We categorized donor age into three groups (≤30 [n=155], 31-44 [n=139], and ≥45 years [n=70]). Compared to donor age ≤30 years, the hazards of overall mortality were 0.92 (95% CI 0.62-1.37, P = 0.69) for donor age 31-44 years and 1.19 (95% CI 0.78-1.81, P = 0.43) for donor age ≥45 years in multivariable analysis (MVA). Similar patterns emerged for PFS. Older donor age was associated with increased hazards of non-relapse mortality (NRM) in MVA: (31-44 years: hazard ratio [95% CI] 1.44 [0.84-2.45], P = 0.18) and (≥45 years: 1.52 [0.87-2.66], P = 0.14). Consequently, relapse rates were lower in these groups (31-44 years: 0.55 [0.33-0.93], P = 0.025) and (≥45 years: 0.70 [0.36-1.36], P = 0.29) compared to donors ≤30 years.

Older donors were associated with a significantly increased risk of grade III-IV acute GVHD (31-44 years: 3.77 [1.69-8.39], P = 0.001; ≥45 years: 3.83 [1.64-8.98], P = 0.002) compared to donors ≤30 years. The risk of chronic GVHD was also higher with older donors (31-44 years: 1.44 [0.84-2.45], P = 0.18; ≥45 years: 1.52 [0.87-2.66], P = 0.14) compared to younger donors.

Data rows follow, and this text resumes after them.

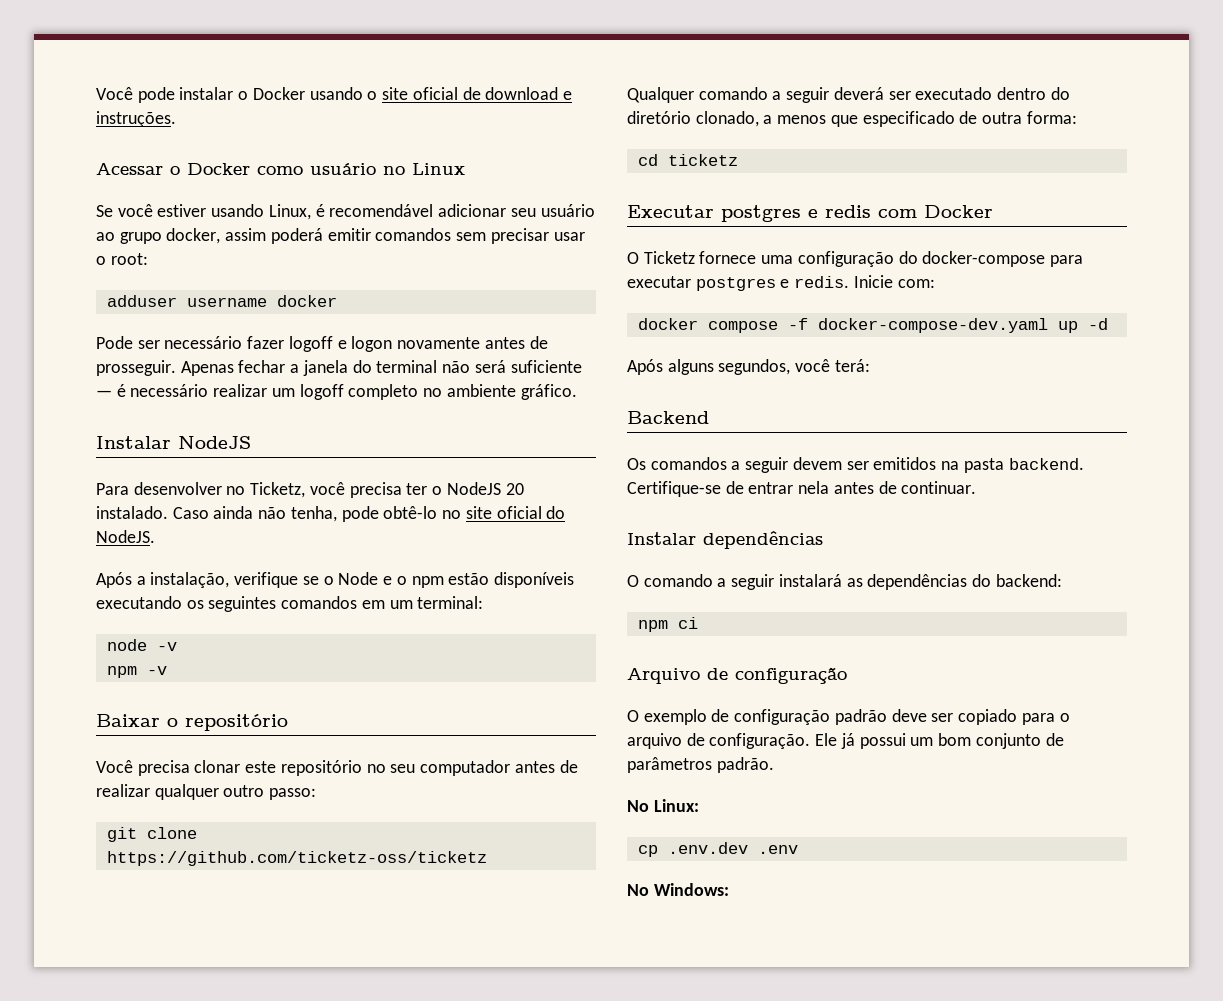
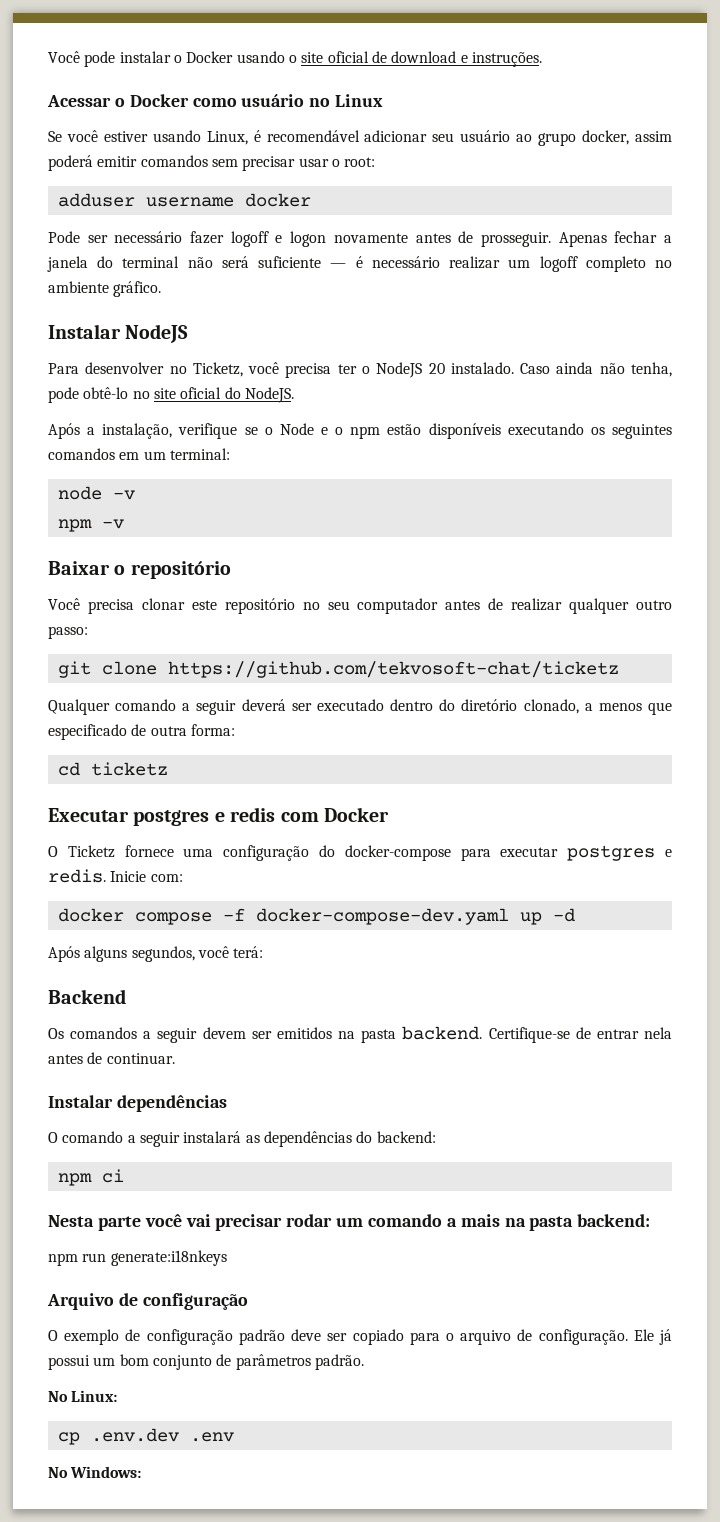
- git clone https://github.com/ticketz-oss/ticketz
+ git clone https://github.com/tekvosoft-chat/ticketz
+ Nesta parte você vai precisar rodar um comando a mais na pasta backend:
+ npm run generate:i18nkeys

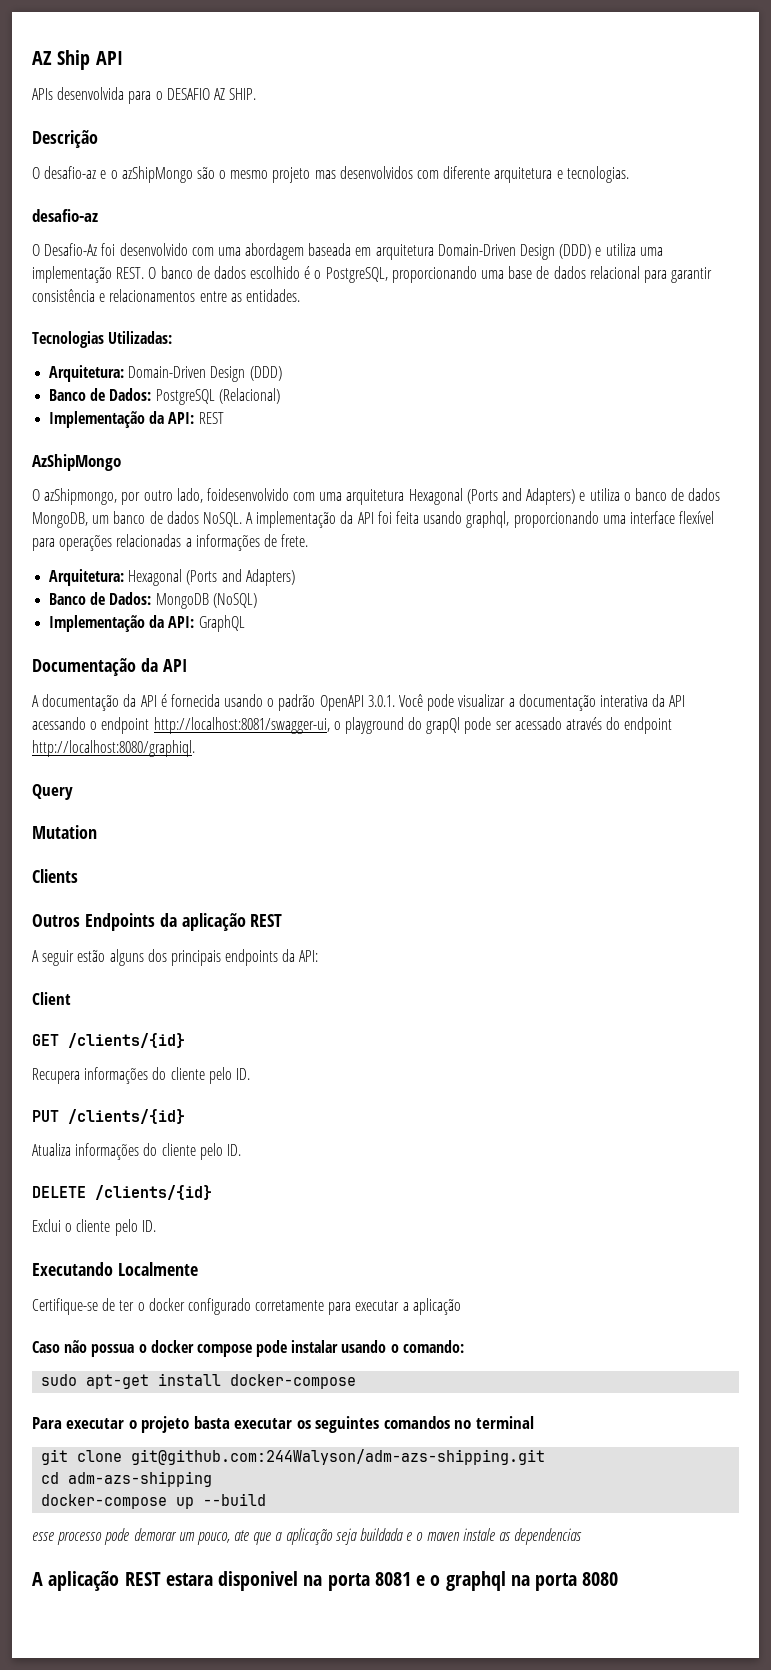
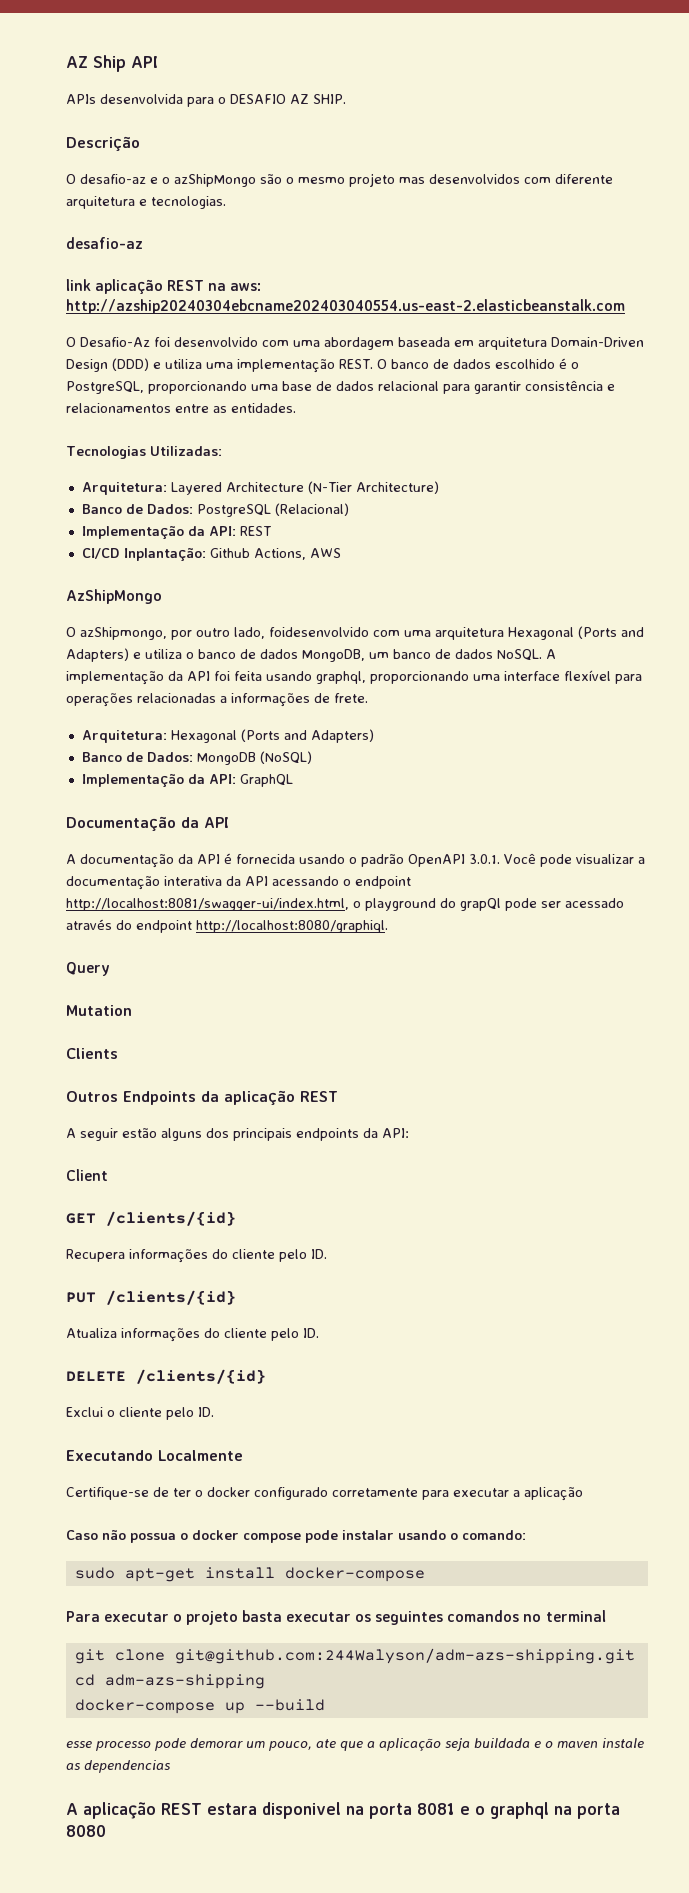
+ link aplicação REST na aws: http://azship20240304ebcname202403040554.us-east-2.elasticbeanstalk.com
- Arquitetura: Domain-Driven Design (DDD)
+ Arquitetura: Layered Architecture (N-Tier Architecture)
+ CI/CD Inplantação: Github Actions, AWS
- A documentação da API é fornecida usando o padrão OpenAPI 3.0.1. Você pode visualizar a documentação interativa da API acessando o endpoint http://localhost:8081/swagger-ui, o playground do grapQl pode ser acessado através do endpoint http://localhost:8080/graphiql.
+ A documentação da API é fornecida usando o padrão OpenAPI 3.0.1. Você pode visualizar a documentação interativa da API acessando o endpoint http://localhost:8081/swagger-ui/index.html, o playground do grapQl pode ser acessado através do endpoint http://localhost:8080/graphiql.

We noted patient and disease-related factors significantly associated with OS in MVA; older patient age (≥ 65 years vs. < 50 years: 1.90 [1.22-2.98], P = 0.005) and a high/very high disease risk index (DRI) (1.89 [1.38-2.60], P < 0.001). DRI also influenced relapse rates with a 2.5-fold increased risk observed in patients with high/very high DRI (95% CI 1.63-3.90, P < 0.001).

Our study suggested that dichotomization of donor age did not reveal it to be a major selection factor. However, it remains to be assessed whether HLA factors play a more dominant role, if improved post-HCT strategies have altered the adverse effect of donor age in this population, or if dichotomization may present a limited methodology of modeling donor age, and novel approaches need to be adopted in this contemporary era. Despite the lack of survival differences, older donor age remains a significant predictor of severe acute GVHD risk.